[Opening DATA IN THIS EXERCISE section]
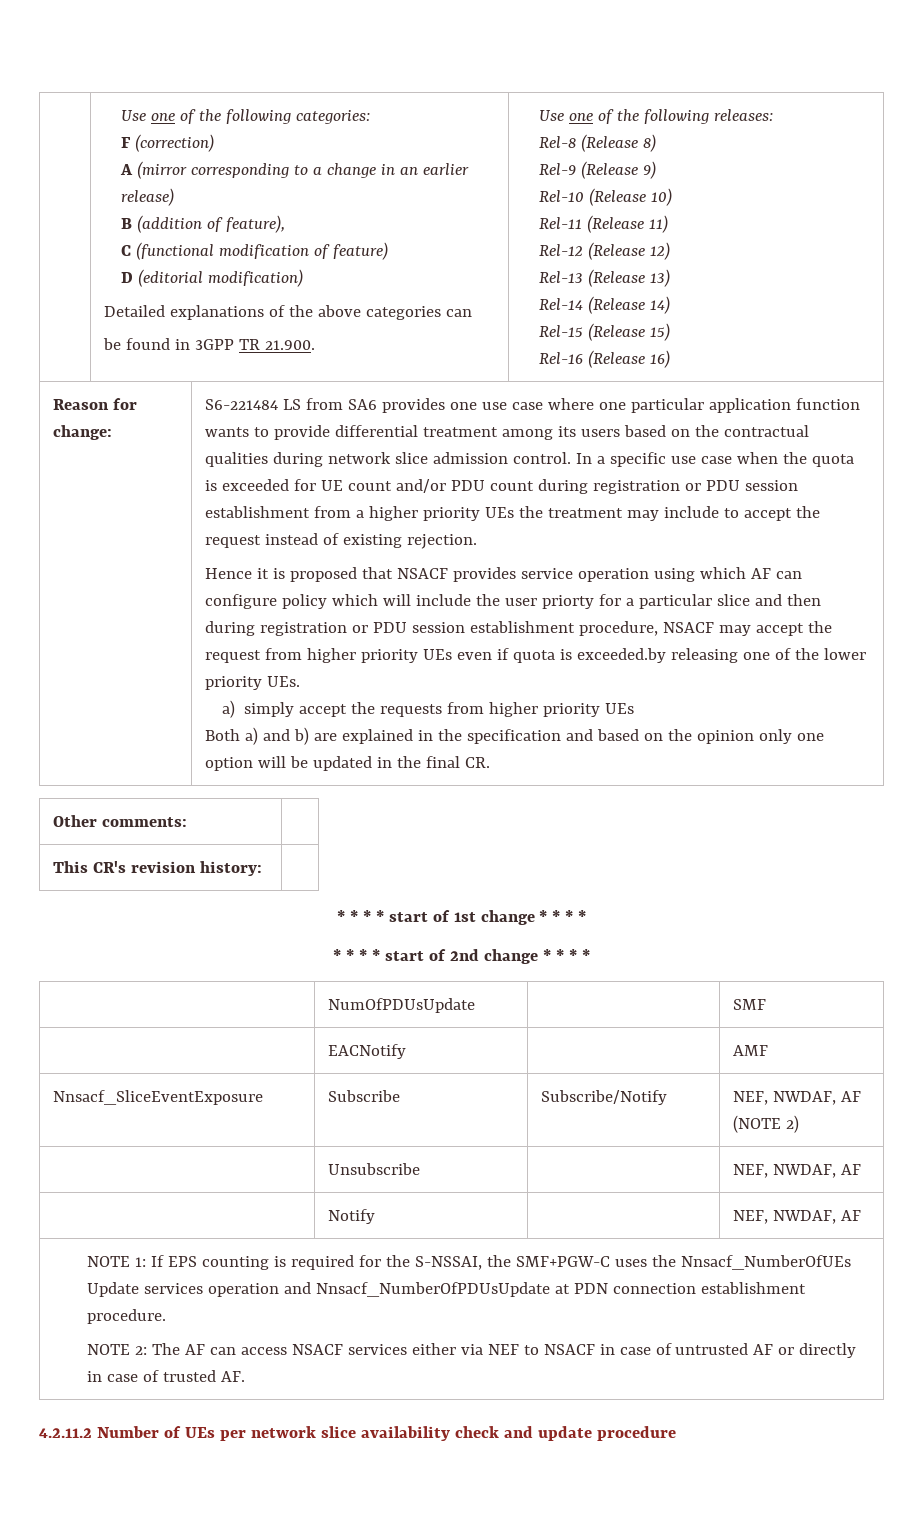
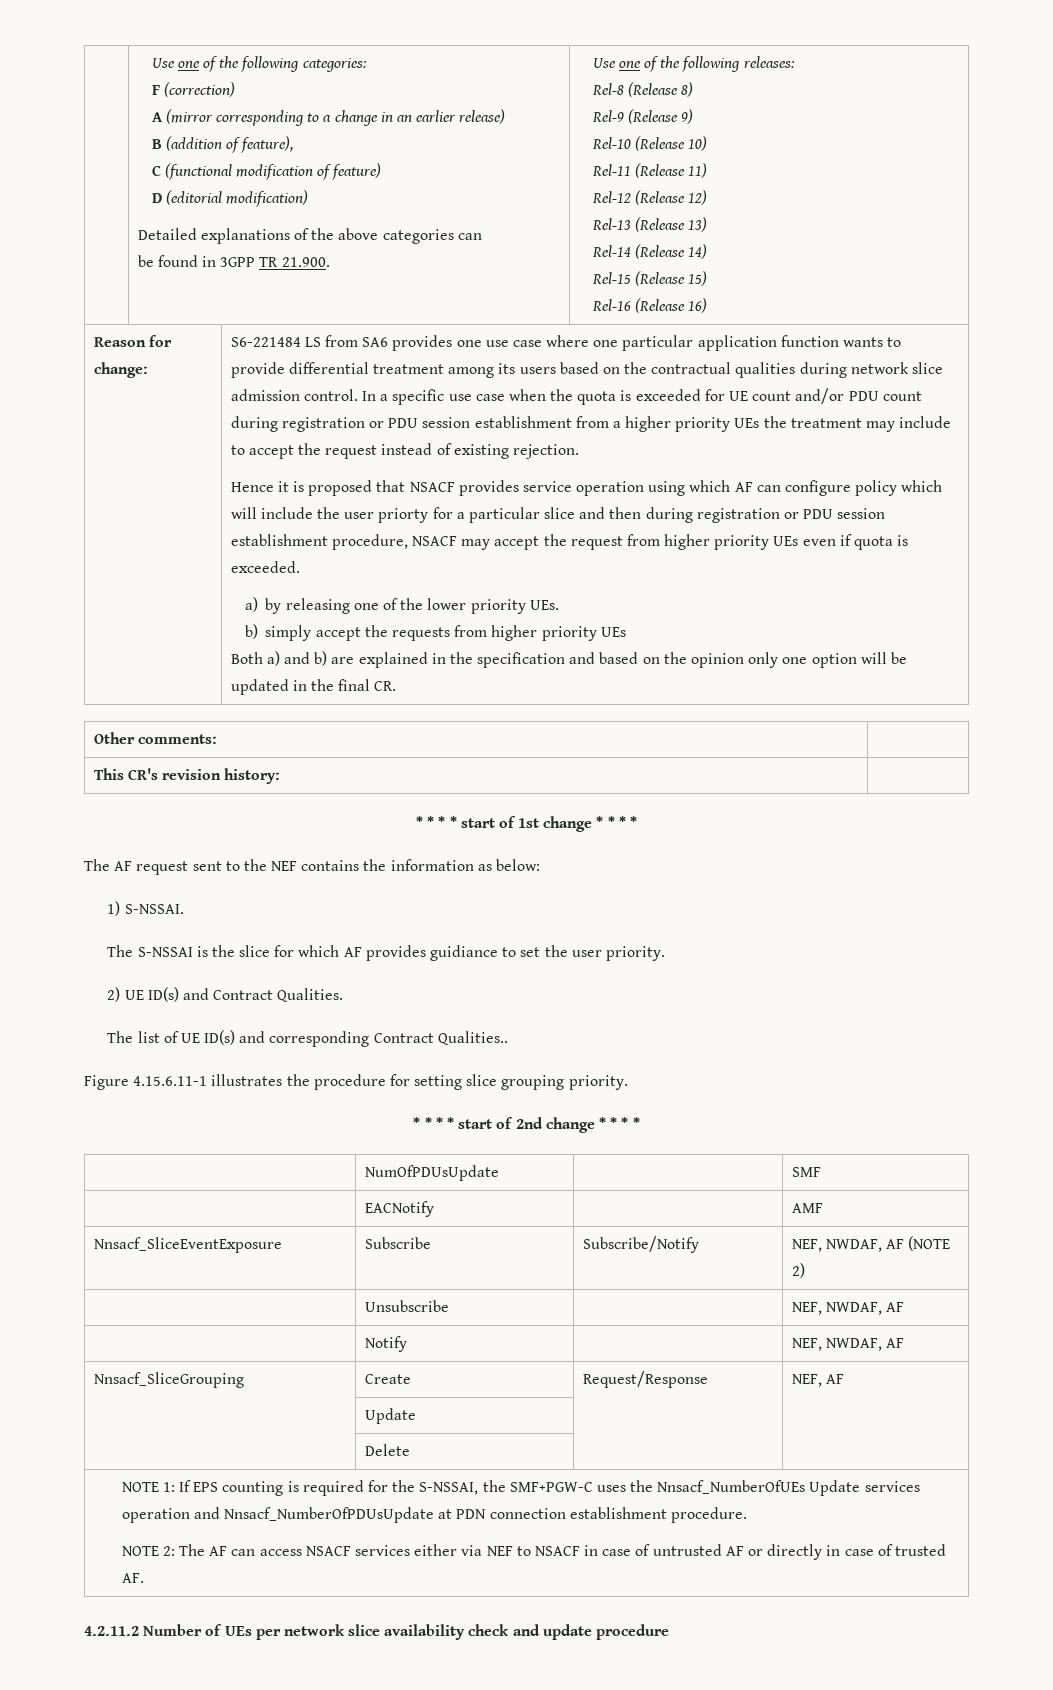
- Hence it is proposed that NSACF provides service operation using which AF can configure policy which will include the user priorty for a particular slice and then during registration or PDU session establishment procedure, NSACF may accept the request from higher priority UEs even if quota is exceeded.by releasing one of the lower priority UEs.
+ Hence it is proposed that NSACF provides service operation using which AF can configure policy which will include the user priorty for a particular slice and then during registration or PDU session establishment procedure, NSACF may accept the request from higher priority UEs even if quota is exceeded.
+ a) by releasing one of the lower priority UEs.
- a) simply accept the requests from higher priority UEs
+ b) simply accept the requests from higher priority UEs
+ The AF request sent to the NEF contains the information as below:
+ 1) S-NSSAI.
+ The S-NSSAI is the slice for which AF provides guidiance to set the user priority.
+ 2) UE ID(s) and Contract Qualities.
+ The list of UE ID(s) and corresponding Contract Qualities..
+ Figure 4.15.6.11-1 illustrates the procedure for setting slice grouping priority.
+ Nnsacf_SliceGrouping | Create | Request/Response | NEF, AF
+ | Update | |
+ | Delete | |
[Closing DATA IN THIS EXERCISE section]
[Opening DATA IN THIS EXERCISE section]
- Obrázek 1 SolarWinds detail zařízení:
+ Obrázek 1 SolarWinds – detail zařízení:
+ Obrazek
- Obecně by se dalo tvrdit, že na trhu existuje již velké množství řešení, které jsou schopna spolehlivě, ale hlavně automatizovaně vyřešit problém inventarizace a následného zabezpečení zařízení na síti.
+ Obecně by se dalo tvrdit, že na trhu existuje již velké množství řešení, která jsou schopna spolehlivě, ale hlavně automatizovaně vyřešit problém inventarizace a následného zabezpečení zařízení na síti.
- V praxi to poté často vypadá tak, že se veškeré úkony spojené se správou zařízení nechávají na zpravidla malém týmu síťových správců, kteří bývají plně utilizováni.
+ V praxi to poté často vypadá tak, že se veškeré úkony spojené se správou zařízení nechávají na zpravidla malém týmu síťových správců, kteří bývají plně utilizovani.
[Closing DATA IN THIS EXERCISE section]
[Opening DATA IN THIS EXERCISE section]
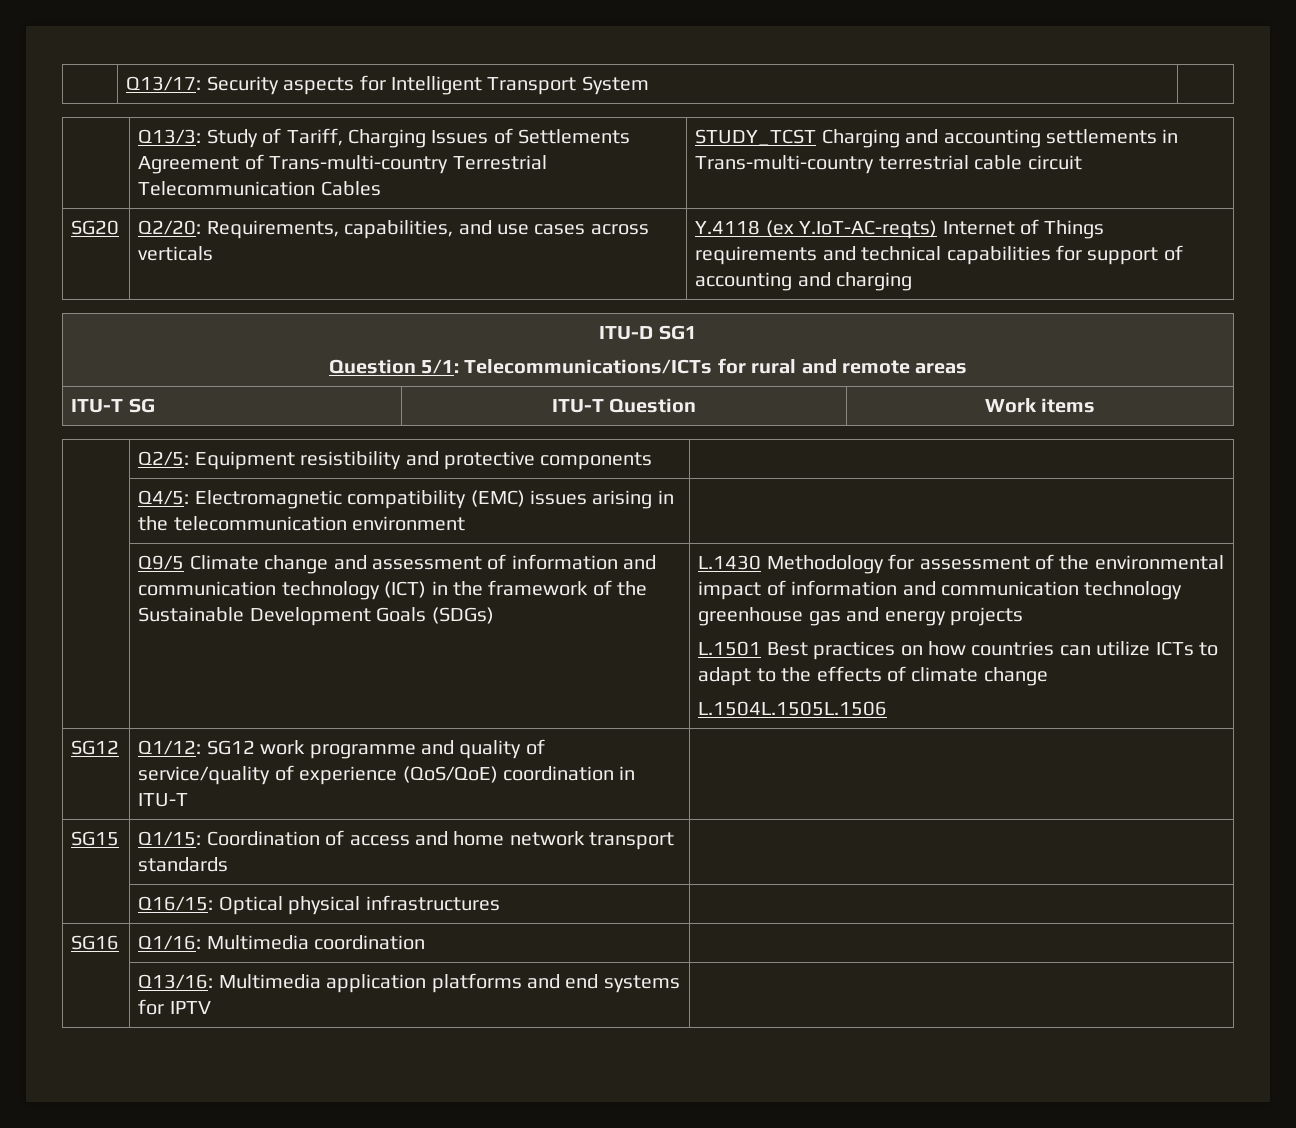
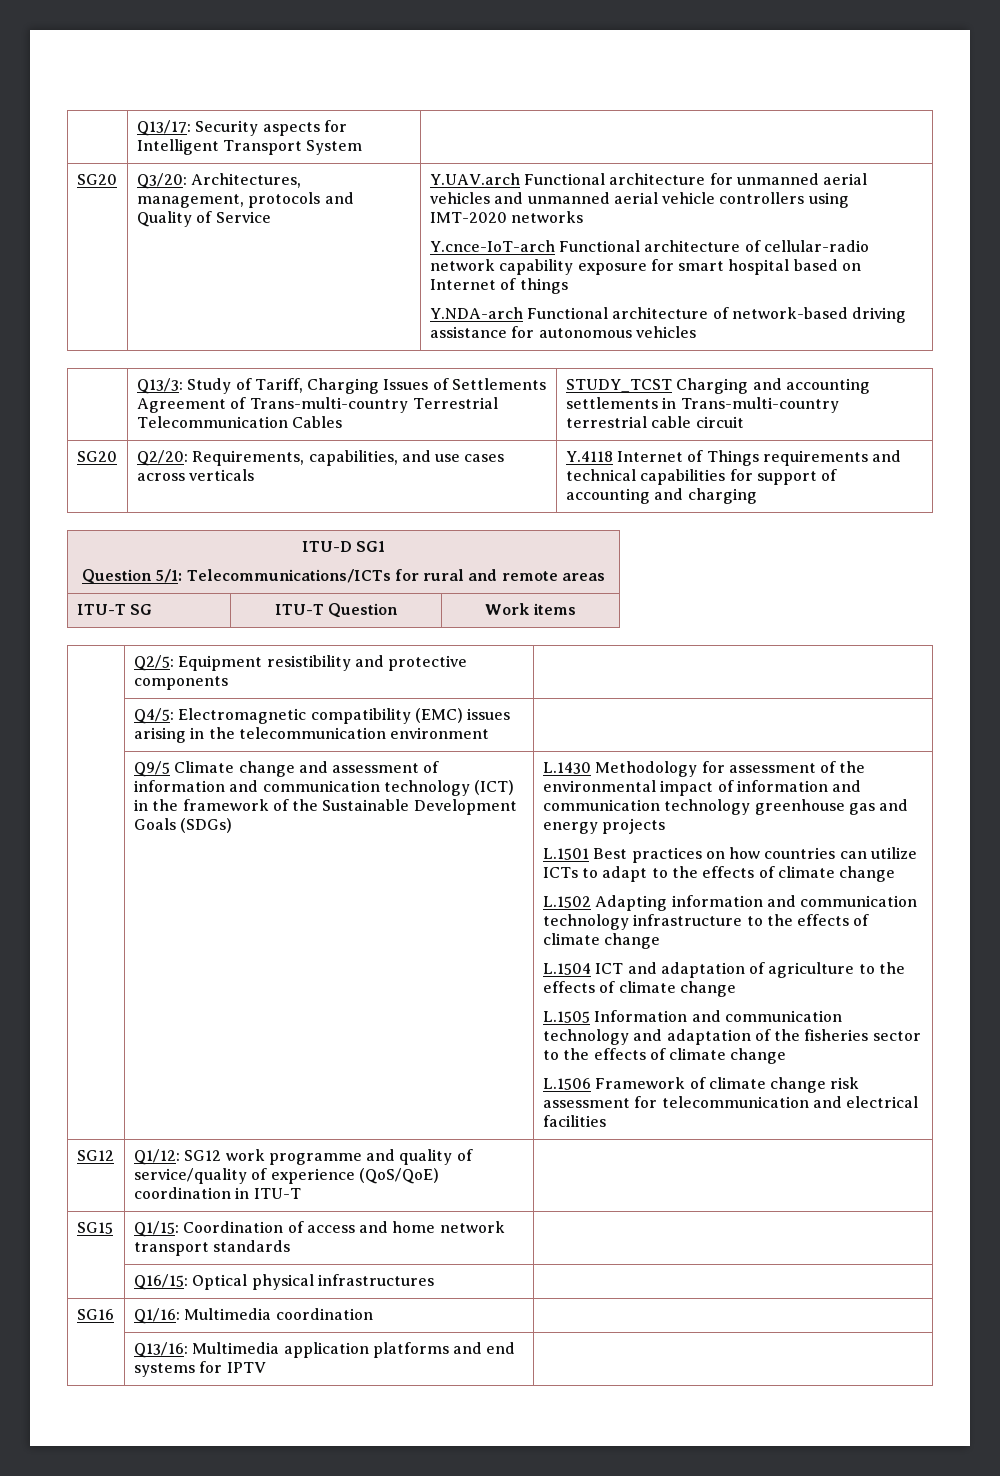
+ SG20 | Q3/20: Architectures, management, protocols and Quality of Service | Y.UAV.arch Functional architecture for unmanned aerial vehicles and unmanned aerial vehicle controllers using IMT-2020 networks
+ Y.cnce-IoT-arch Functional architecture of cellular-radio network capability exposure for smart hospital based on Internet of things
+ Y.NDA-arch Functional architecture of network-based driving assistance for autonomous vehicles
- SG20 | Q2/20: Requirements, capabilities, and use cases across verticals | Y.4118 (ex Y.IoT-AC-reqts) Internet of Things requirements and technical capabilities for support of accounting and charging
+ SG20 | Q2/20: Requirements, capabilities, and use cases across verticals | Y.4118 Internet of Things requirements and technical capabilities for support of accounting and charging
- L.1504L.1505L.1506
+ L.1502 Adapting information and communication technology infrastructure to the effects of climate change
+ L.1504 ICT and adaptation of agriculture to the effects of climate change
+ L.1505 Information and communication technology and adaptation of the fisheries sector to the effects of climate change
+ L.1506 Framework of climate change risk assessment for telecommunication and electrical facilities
[Closing DATA IN THIS EXERCISE section]
WORK ITEM: Using the entries above, return exactly the lines from the line with "- Hence it is" to the line with "and Contract Qualities.", counting both of those lines.

EXERCISE OUTPUT:
- Hence it is proposed that NSACF provides service operation using which AF can configure policy which will include the user priorty for a particular slice and then during registration or PDU session establishment procedure, NSACF may accept the request from higher priority UEs even if quota is exceeded.by releasing one of the lower priority UEs.
+ Hence it is proposed that NSACF provides service operation using which AF can configure policy which will include the user priorty for a particular slice and then during registration or PDU session establishment procedure, NSACF may accept the request from higher priority UEs even if quota is exceeded.
+ a) by releasing one of the lower priority UEs.
- a) simply accept the requests from higher priority UEs
+ b) simply accept the requests from higher priority UEs
+ The AF request sent to the NEF contains the information as below:
+ 1) S-NSSAI.
+ The S-NSSAI is the slice for which AF provides guidiance to set the user priority.
+ 2) UE ID(s) and Contract Qualities.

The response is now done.